El nacionalismo vasco ya tiene su 'Casablanca'

Karmele | Crítica

Eneko Sagardoy y Jone Laspiur en una imagen del filme.
Eneko Sagardoy y Jone Laspiur en una imagen del filme.

La ficha

* 'Karmele'. Drama histórico, España, 2025, 114 min. Dirección y guion: Asier Altuna. Fotografía: Javier Agirre. Música: Aitor Etxebarría. Intérpretes: Jone Laspiur, Eneko Sagardoy, Nagore Aramburu, Javier Barandiarán.

Entiéndase el buen nacionalismo, el noble, el que ama y al que le duele la tierra, el del folclore, las tradiciones y la cultura propias, el demócrata y el tolerante. Basada en la novela de Kirmen Uribe (La hora de despertarnos juntos) y con generoso presupuesto, Karmele trae sus formas pulcras y embellecidas, su academicismo arty (que se permite incluso citar al mismísimo Tarkovski), a una nueva historia sobre la Guerra Civil ambientada en el País Vasco y en el seno de una familia rural de clase media que sólo habla euskera y que, por supuesto, está en el bando republicano: madre maestra, padre pescador, hija enfermera, hermano huido y luego preso.

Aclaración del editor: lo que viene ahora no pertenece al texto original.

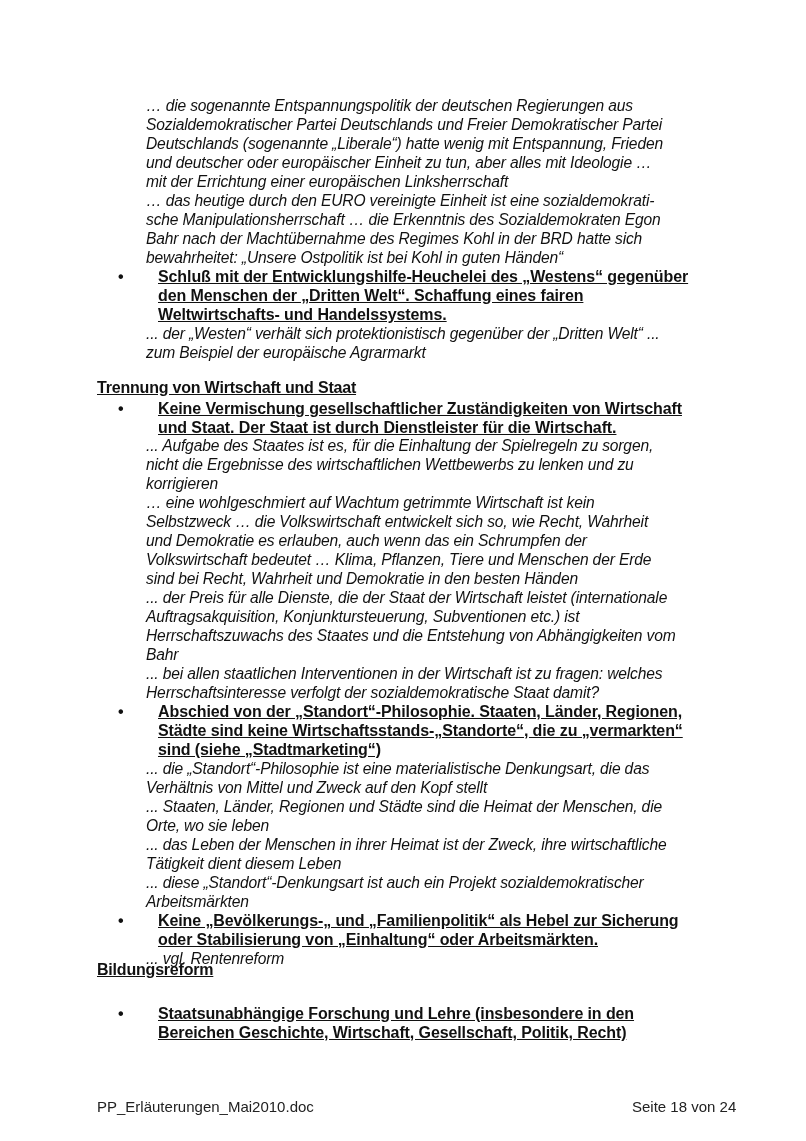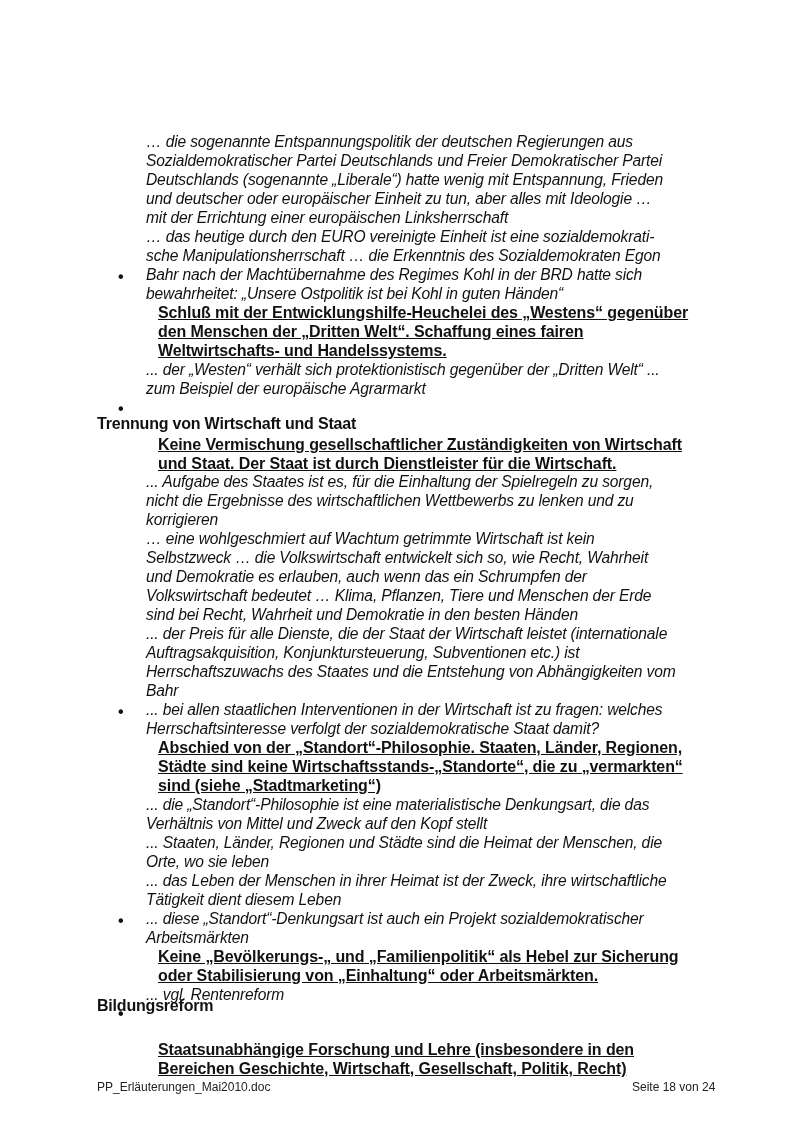--- a/index.html
+++ b/index.html
@@ -6,7 +6,7 @@
   body { width: 806px; height: 1141px; position: relative; overflow: hidden;
          font-family: "Liberation Sans", sans-serif; color: #111; }
   .page { position: absolute; left: 0; top: 0; width: 806px; height: 1141px; }
-  .line { position: absolute; white-space: nowrap; font-size: 15.6px; line-height: 19px; margin-top: 36px; }
+  .line { position: absolute; white-space: nowrap; font-size: 15.6px; line-height: 19px; }
   .it { font-style: italic; left: 146px; letter-spacing: -0.15px; }
   .bd { font-weight: bold; left: 158px; font-size: 16px; letter-spacing: -0.1px; text-decoration: underline; }
   .hd { font-weight: bold; left: 97px; font-size: 16px; letter-spacing: -0.2px; }

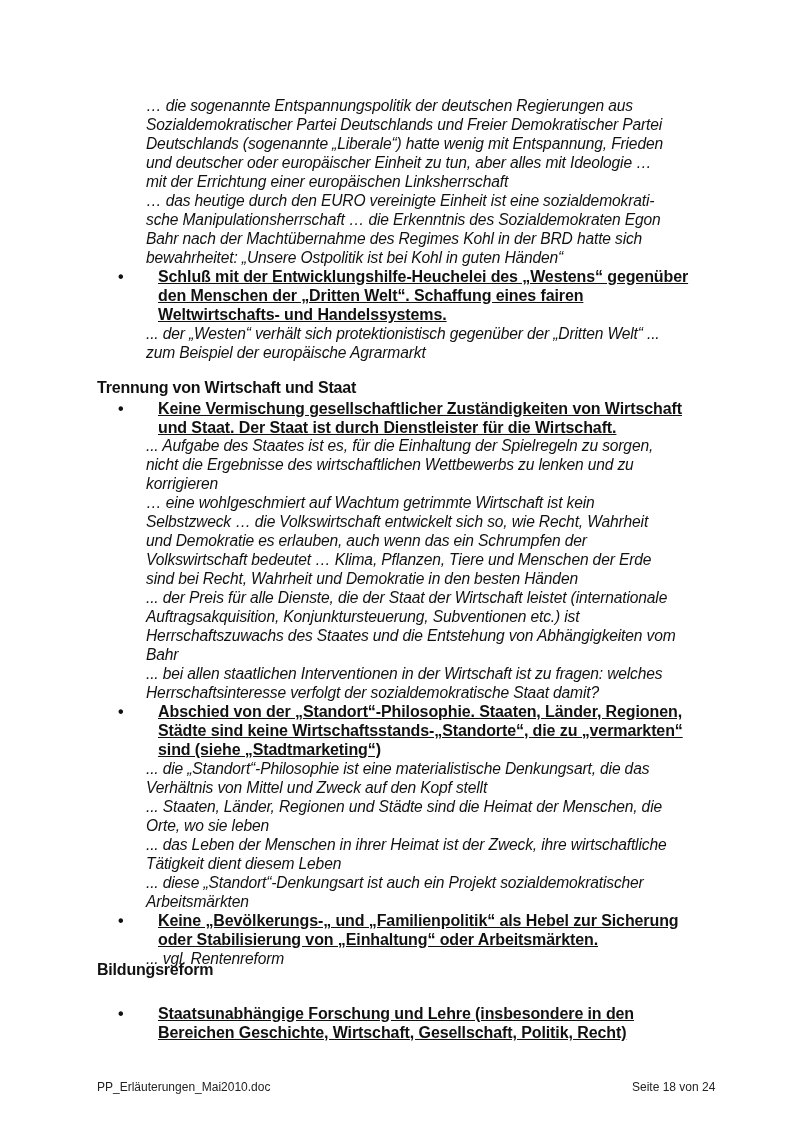--- a/index.html
+++ b/index.html
@@ -9,7 +9,7 @@
   .line { position: absolute; white-space: nowrap; font-size: 15.6px; line-height: 19px; }
   .it { font-style: italic; left: 146px; letter-spacing: -0.15px; }
   .bd { font-weight: bold; left: 158px; font-size: 16px; letter-spacing: -0.1px; text-decoration: underline; }
-  .hd { font-weight: bold; left: 97px; font-size: 16px; letter-spacing: -0.2px; }
+  .hd { font-weight: bold; left: 97px; font-size: 16px; letter-spacing: -0.2px; text-decoration: underline; }
   .bullet { position: absolute; left: 118px; font-size: 16px; line-height: 19px; font-weight: bold; }
   .footer { position: absolute; font-size: 12px; line-height: 14px; color: #222; }
 </style>

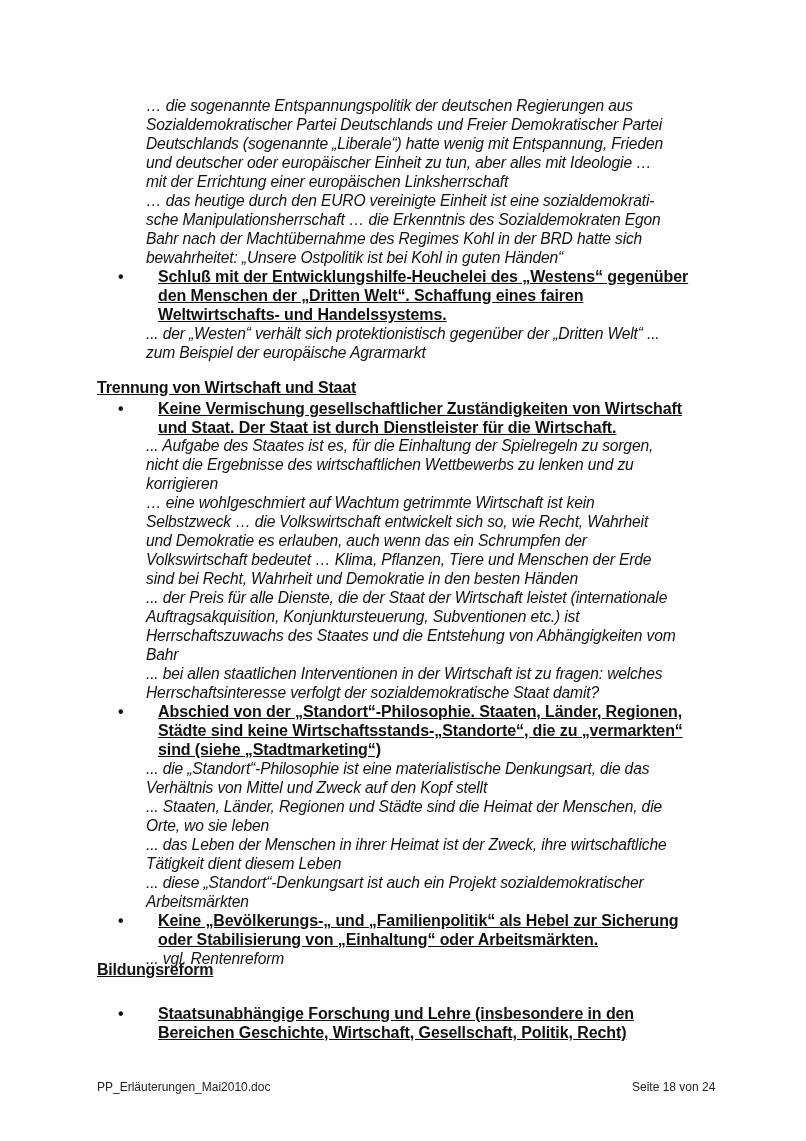--- a/index.html
+++ b/index.html
@@ -11,7 +11,7 @@
   .bd { font-weight: bold; left: 158px; font-size: 16px; letter-spacing: -0.1px; text-decoration: underline; }
   .hd { font-weight: bold; left: 97px; font-size: 16px; letter-spacing: -0.2px; text-decoration: underline; }
   .bullet { position: absolute; left: 118px; font-size: 16px; line-height: 19px; font-weight: bold; }
-  .footer { position: absolute; font-size: 12px; line-height: 14px; color: #222; }
+  .footer { position: absolute; font-size: 15px; line-height: 14px; color: #222; margin-top: 20px; }
 </style>
 </head>
 <body>

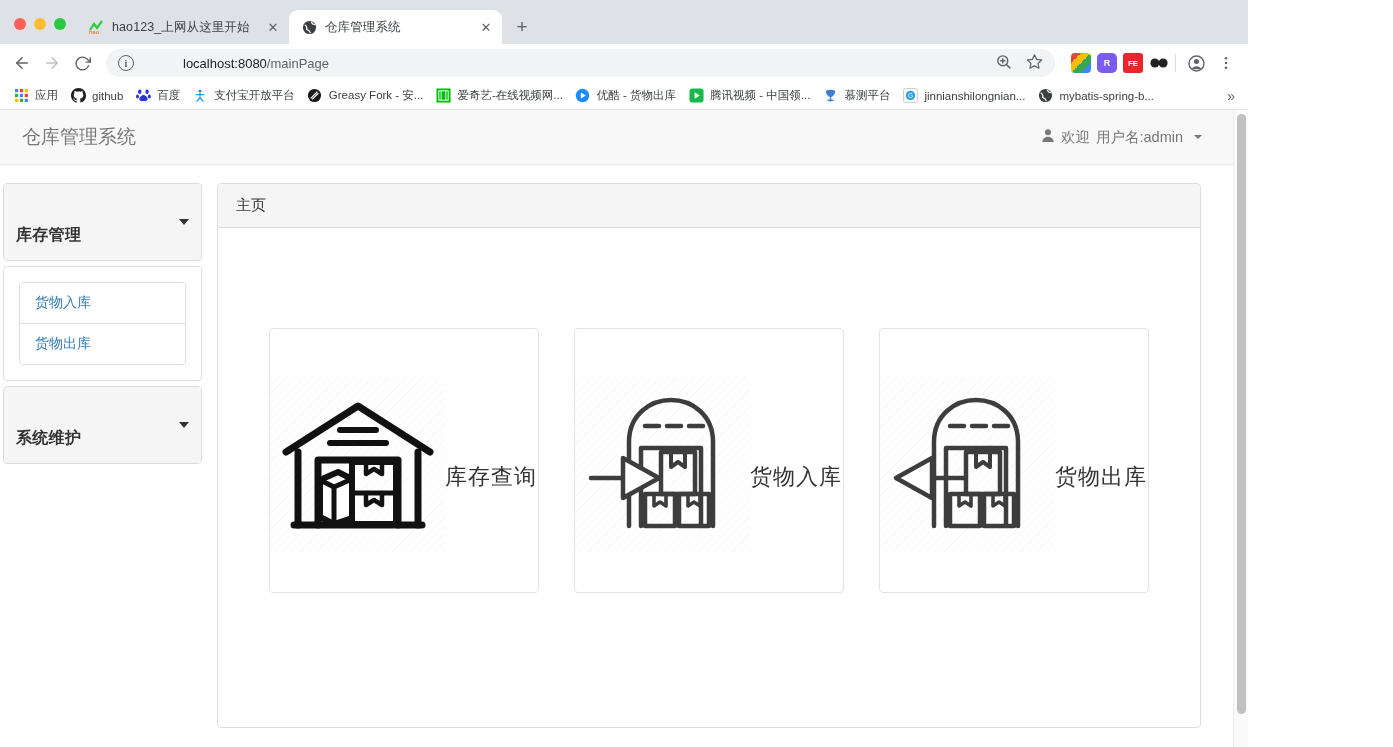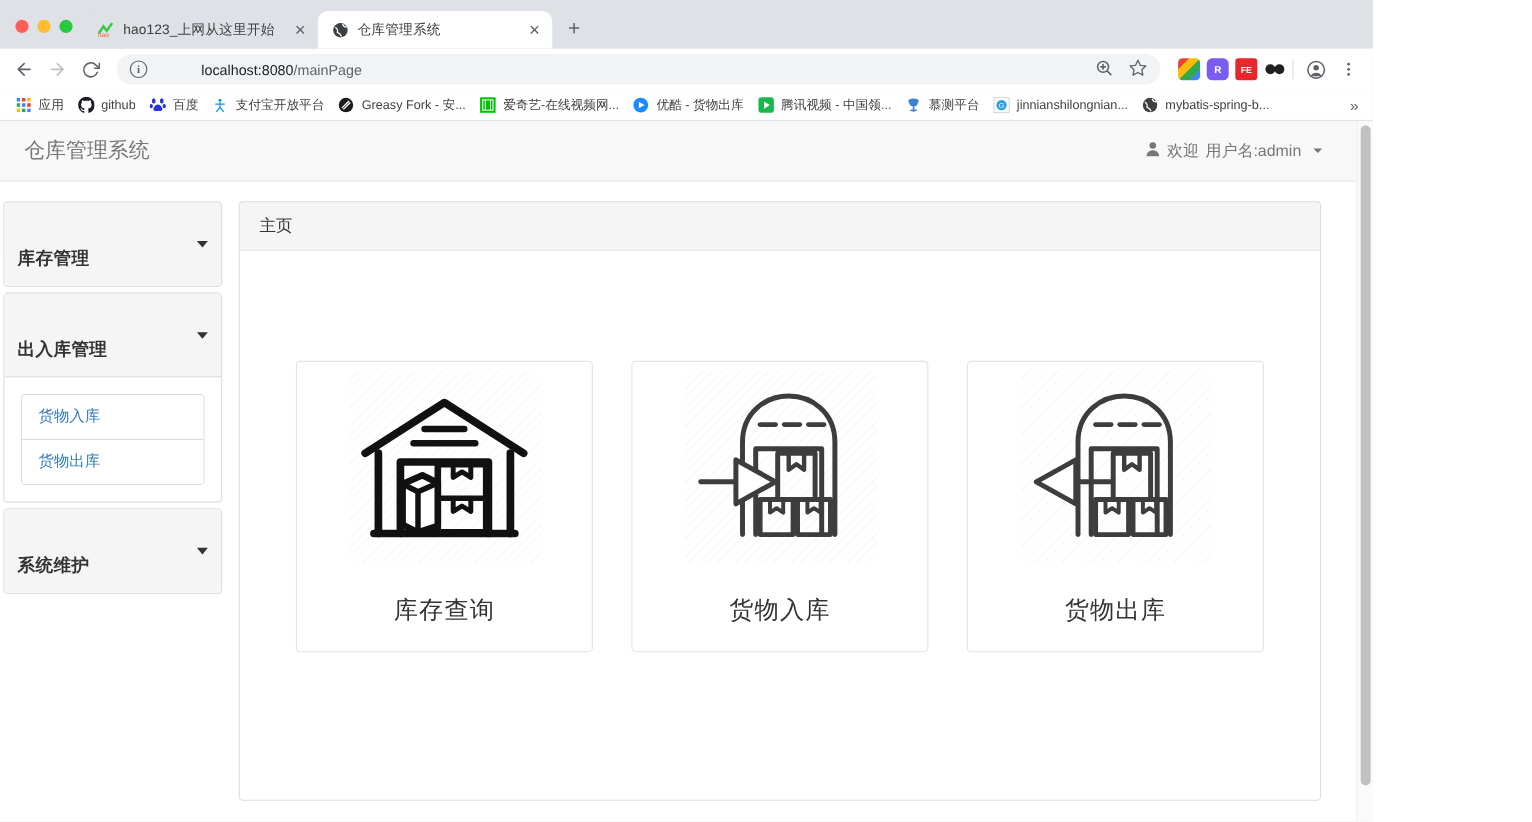--- a/index.html
+++ b/index.html
@@ -414,10 +414,6 @@
             </div>
 
             <div class="panel open">
-              <div class="panel-heading">
-                <span class="ptitle">出入库管理</span>
-                <span class="pcaret"></span>
-              </div>
               <div class="panel-body">
                 <div class="list-group">
                   <div class="list-group-item">货物入库</div>

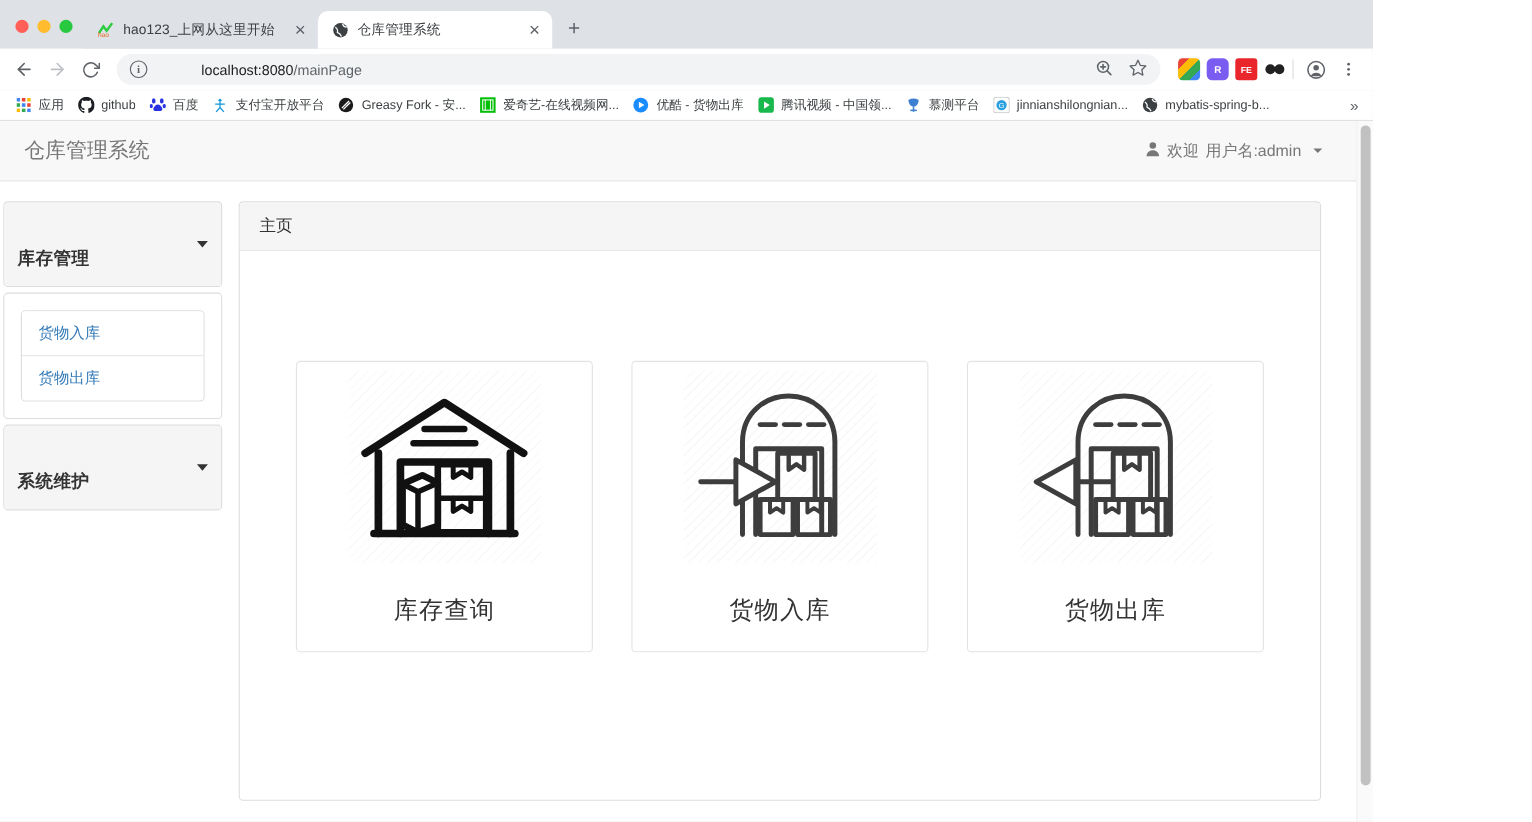--- a/index.html
+++ b/index.html
@@ -140,7 +140,7 @@
   .card {
     width: 270px; height: 265px;
     border: 1px solid #e3e3e3; border-radius: 4px;
-    background: #fff; display: flex; flex-direction: column;
+    background: #fff; display: flex; flex-direction: row;
     align-items: center; justify-content: flex-start;
     padding-top: 5px;
   }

Corre el año 1937 y los franquistas han llegado al pueblo costero para sembrar el terror y echar a sus legítimos habitantes. Karmele (Jone Laspiur), la hija, intenta ayudar como puede, primero en el frente curando heridos, luego uniéndose a una compañía folclórica avalada por el “gobierno vasco” donde se canta y se baila música euskalduna. Allí conoce a Txomin (Eneko Sagardoy), el amor de su vida, el hombre valiente y enamorado con quien está dispuesta a luchar contra el franquismo primero, contra Hitler tras pasar a Francia, contra ambos desde un exilio venezolano recreado en localizaciones y platós bien iluminados.

Karmele también quiere ser entonces como Cold war, el filme de Pawlikowski, con sus ensayos y actuaciones, con sus clubes nocturnos y su elegante cool jazz (¿en 1945?), con sus saltos en el tiempo, separaciones y desplazamientos por corte de montaje. Se imponen los valores de producción en un filme sin densidad bajo la carcasa, los diálogos explicativos y didácticos (“no nos vamos a Venezuela, estoy comprometido con el gobierno vasco”, “no tocaré más mientras haya una dictadura”) o las metáforas explícitas (la trompeta como legado, el barco que arde) como solución de contexto para el drama íntimo y romántico que no termina de cuajar nunca. La mecánica del relato se deja atrás lo sustancial, el alma de unos personajes que no cogen cuerpo ni trascienden más allá del vestuario de época.